With co-author Joseph Collins, Lappe followed Diet with World Hunger (Ten Myths), then expanded Ten Myths into Food First, in which she and Collins posed and answered fifty questions which mostly represented misconceptions about hunger and how it might be conquered. The misconceptions include the notion that there are too little arable land and too many people. With copious references, Food First shows that landowning elites make hunger inevitable by planting luxury crops and commodities for export (sugar, coffee, cocoa, beef, corn for ethanol) instead of the crops that would feed local sharecroppers and farm laborers. The book finishes with recommendations for American readers concerned about world hunger:

Don't accept conventional wisdom, be empirical about hunger, and communicate your understanding; work for our own food self reliance; work for American land reform (for instance by changing tax laws so that heirs don't have to sell the farm to pay onerous taxes); eliminate American support for corporations and governments whose agricultural policies starve people.

Lappe has gone on to write and advocate for democracy and justice. She advocates for what she calls "living democracy" as opposed to "thin democracy." The difference is that  thin democracy is limited to elections and supporting candidates -- the democracy of consumers -- while living democracy is a way of behaving -- the democracy of doers. It happens in our culture and at work. Living democracy is an "enlivening culture in which the values of inclusion, fairness, and mutual, accountability show up in a wide range of human relationships."

Friday, February 25, 2011

Rachel Carson

We stand now where two roads diverge. But unlike the roads in Robert Frost's familiar poem, they are not equally fair. The road we have long been traveling is deceptively easy, a smooth superhighway on which we progress at great speed, but at its end lies disaster. The other fork of the road -- the one less traveled by -- offers our last, our only chance to reach a destination that assures the preservation of the earth.


                                                                              Rachel Carson

Rachel Carson was born to a farming family in western Pennsylvania in 1907, and died in 1964. There was never an election in her adult life in which she was ineligible to vote, and she was old enough to have been glad when the United States ratified the Nineteenth Amendment. She was the smartest kid in her class, and enjoyed nature and literature. Her college graduated her with honors, but she delayed graduate school because of family financial difficulties. Carson did receive a master's degree in zoology from John Hopkins, but further financial difficulties, including her father's death kept her from continuing.

Carson went to work for the Bureau of Fisheries, and wrote and edited  Fisheries publications and radio broadcasts. She went on to write for newspapers and The Atlantic Monthly, and published a trilogy of books about the ocean, Under Sea and Wind, The Sea around Us, and The Edge of the Sea.

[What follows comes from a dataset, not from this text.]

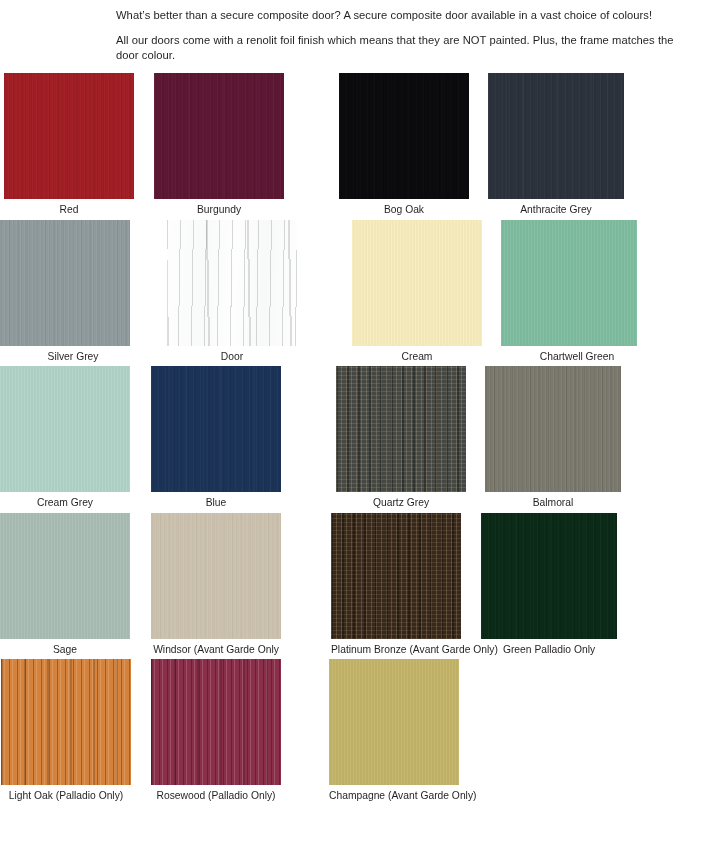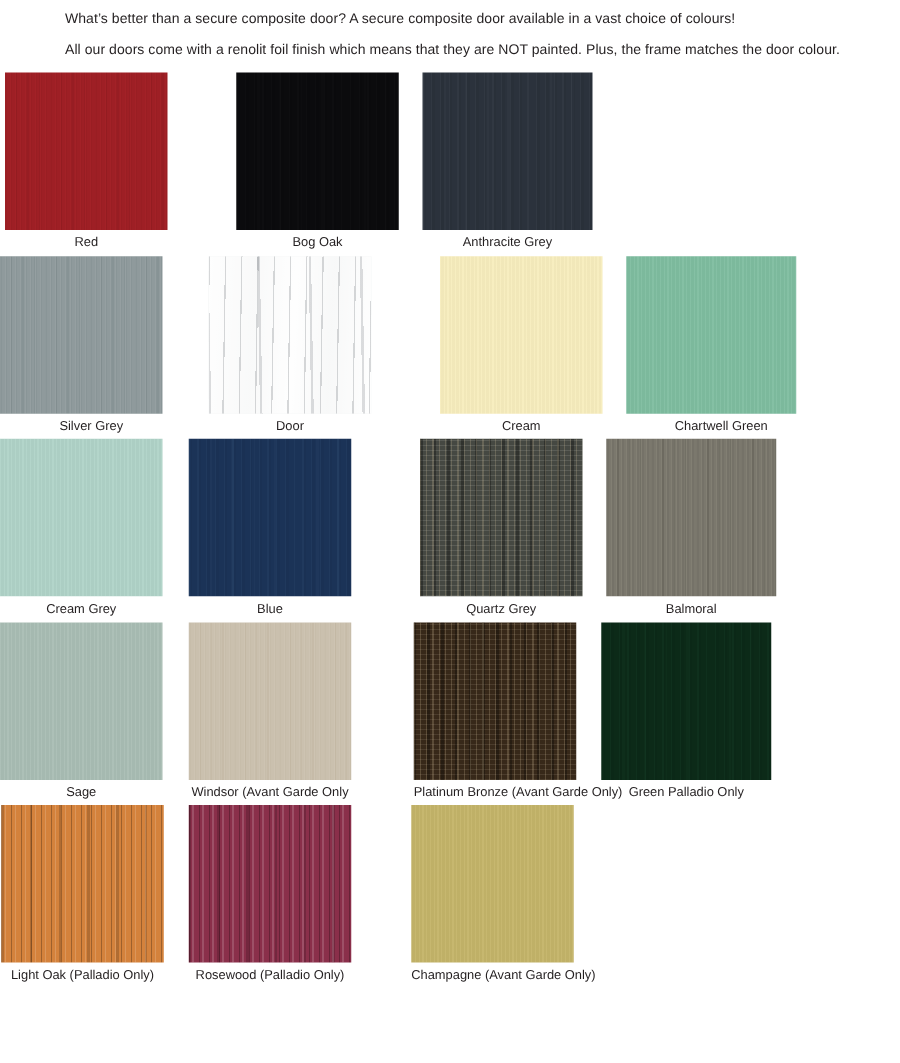"What’s better than a secure" .intro { padding: 8px 40px 0 52px -> 8px 40px 0 116px }
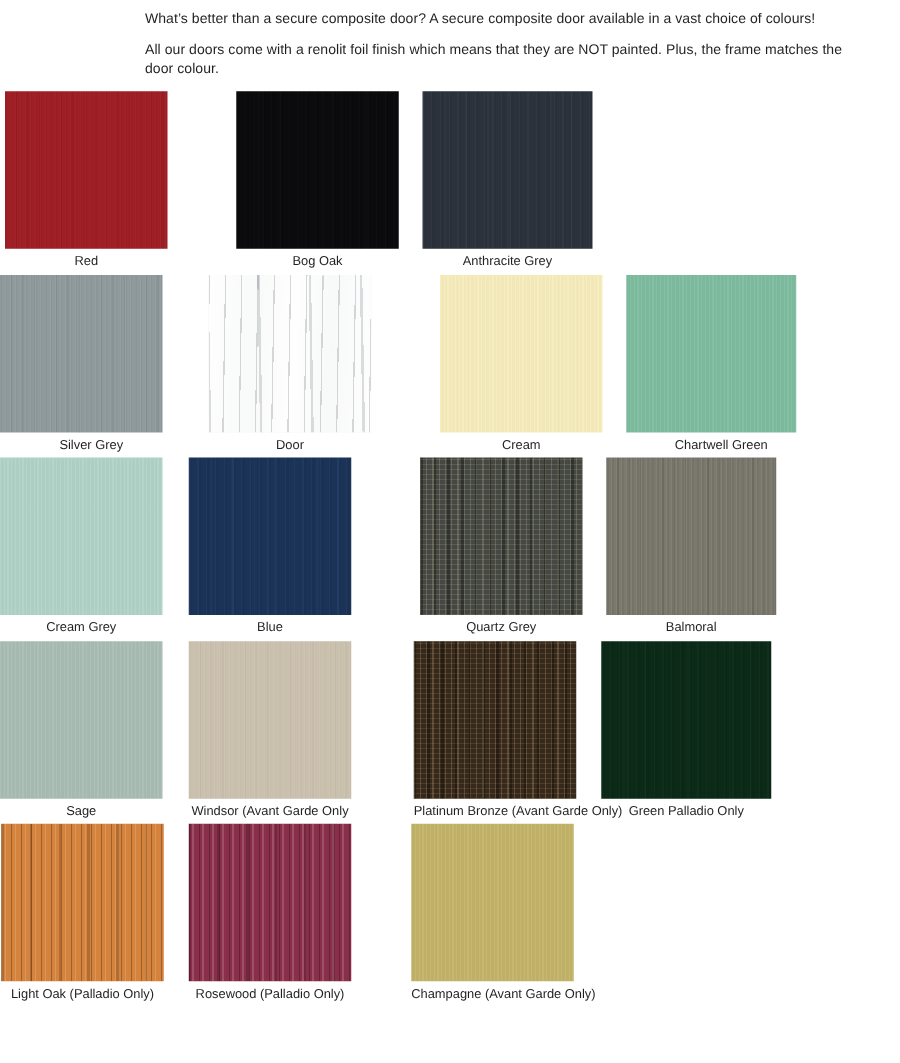"Burgundy" div.cell { html: none -> <div> <div></div> <span>Burgundy</span> </div> }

We remember Rachel Carson for her 1962 book, Silent Spring, which is one source for the environmental movement. Silent Spring documented pesticide -- particularly DDT -- damage to the environment. Bald eagles, which are fairly common now, were once threatened with extinction because pesticides, concentrating at the higher end of the food chain, made eagle eggs fragile. Carson took a lot of heat, particularly from the chemical industry,

The chief criticism of Carson and Silent Spring was that banning DDT would condemn people in the tropics to death from malaria, although Carson had argued for study and judicious use, rather than  abandonment. The criticism continues half a century later, although a lot of that time has been spent trying to understand relationships and context, the workings of systems. Carson should be remembered as a pioneer in systematic thinking about problems, in a time of pure purposiveness.

Thursday, February 24, 2011

Warming Up For Rachel Carson






I've heard and read artists and illustrators who can draw from life crowing about people who use photographic references. I'm here to tell you drawing from life and drawing from pictures are separate -- if related -- skills. My study of Rachel Carson for my Faces of Wisdom series, has given me fits. I just don't know how to draw from pictures. Picking up that skill is one point of the series.

There was an earlier study that I didn't include in this post. It used a different source photo, and was even further from being a likeness than the top drawing. The story of the drawings you see here is this:

Pencil underdrawing for the top study. It's interesting that I didn't realize how far from a likeness it was until I'd inked it. My hypothesis explaining that is that getting a likeness and recognizing one probably use different parts of the brain, parts that don't work at the same time. Okay, I said, if I'm not getting it, I'll use a crutch, and maybe learn something from the crutch. The crutch was a pair of compass dividers and a ruler. The grid or diagram you see below and to the right of the face is the measured layout for the final drawing, and you can see how I took the measurements on the source photo of Rachel Carson. Next you see me thinking out loud, below some quotes from Rob Hopkins. Next the measured layout for the final drawing. Then a quick try with a similar layout. Finally the pencil underdrawing for the finished product.

Tomorrow, Rachel Carson.

If you want to see some really great drawings from photographs, take a look at my friend Julie Rathmann's website.  http://www.julierathmann.com/

Friday, February 18, 2011

Hazel Henderson


What I have been trying to do for 20 years is to change the debate about development and move it outside of the box marked "economics."...Trying to run an economy using only such economic indicators as the gross national product is rather like trying to fly a Boeing 747 with a single oil pressure gauge. What we need to do is fill out the instrument panel.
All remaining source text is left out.